TASK GOAL
Nothing but the lines from the one containing "[150,384,158,396] * -> (146, 308) none" through the one containing "[252,618,314,638] = None", both included, should be given again, each exactly as written below.

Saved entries

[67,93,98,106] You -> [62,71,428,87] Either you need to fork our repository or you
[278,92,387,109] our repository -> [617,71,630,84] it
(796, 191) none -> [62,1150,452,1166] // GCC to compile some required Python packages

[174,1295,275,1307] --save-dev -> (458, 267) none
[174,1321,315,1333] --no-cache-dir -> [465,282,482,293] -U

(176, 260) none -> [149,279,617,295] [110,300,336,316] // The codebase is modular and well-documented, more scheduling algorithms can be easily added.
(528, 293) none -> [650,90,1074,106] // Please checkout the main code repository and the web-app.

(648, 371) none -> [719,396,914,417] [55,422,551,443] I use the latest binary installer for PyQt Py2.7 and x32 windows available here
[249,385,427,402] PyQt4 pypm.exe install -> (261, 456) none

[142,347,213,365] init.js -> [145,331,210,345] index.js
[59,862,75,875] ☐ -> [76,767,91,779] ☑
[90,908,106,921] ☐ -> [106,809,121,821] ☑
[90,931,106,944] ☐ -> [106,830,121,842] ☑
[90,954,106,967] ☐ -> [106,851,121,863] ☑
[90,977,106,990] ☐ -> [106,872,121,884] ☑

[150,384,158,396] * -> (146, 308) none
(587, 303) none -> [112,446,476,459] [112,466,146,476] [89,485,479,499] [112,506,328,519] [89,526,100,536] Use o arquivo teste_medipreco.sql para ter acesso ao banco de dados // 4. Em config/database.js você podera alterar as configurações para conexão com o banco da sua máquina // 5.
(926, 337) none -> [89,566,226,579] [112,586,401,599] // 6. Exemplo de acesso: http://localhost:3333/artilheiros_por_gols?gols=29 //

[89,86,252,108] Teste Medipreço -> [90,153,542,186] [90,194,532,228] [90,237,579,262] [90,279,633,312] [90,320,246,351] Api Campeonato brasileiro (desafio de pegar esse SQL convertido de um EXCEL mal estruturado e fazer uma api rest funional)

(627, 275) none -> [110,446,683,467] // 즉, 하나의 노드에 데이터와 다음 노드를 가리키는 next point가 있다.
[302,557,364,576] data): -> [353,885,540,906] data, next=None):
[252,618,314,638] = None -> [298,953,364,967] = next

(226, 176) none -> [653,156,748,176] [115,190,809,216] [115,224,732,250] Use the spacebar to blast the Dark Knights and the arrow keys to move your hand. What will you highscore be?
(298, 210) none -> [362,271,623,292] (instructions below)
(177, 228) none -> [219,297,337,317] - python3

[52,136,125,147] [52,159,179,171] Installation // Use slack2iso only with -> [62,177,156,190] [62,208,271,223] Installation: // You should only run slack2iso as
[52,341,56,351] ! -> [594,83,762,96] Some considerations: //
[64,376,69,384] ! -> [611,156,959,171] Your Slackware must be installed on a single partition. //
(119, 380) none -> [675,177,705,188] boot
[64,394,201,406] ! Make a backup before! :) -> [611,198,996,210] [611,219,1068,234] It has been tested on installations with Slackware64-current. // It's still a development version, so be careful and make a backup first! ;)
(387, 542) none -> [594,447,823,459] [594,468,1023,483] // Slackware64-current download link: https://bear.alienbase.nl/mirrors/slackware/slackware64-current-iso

ANSWER
[150,384,158,396] * -> (146, 308) none
(587, 303) none -> [112,446,476,459] [112,466,146,476] [89,485,479,499] [112,506,328,519] [89,526,100,536] Use o arquivo teste_medipreco.sql para ter acesso ao banco de dados // 4. Em config/database.js você podera alterar as configurações para conexão com o banco da sua máquina // 5.
(926, 337) none -> [89,566,226,579] [112,586,401,599] // 6. Exemplo de acesso: http://localhost:3333/artilheiros_por_gols?gols=29 //

[89,86,252,108] Teste Medipreço -> [90,153,542,186] [90,194,532,228] [90,237,579,262] [90,279,633,312] [90,320,246,351] Api Campeonato brasileiro (desafio de pegar esse SQL convertido de um EXCEL mal estruturado e fazer uma api rest funional)

(627, 275) none -> [110,446,683,467] // 즉, 하나의 노드에 데이터와 다음 노드를 가리키는 next point가 있다.
[302,557,364,576] data): -> [353,885,540,906] data, next=None):
[252,618,314,638] = None -> [298,953,364,967] = next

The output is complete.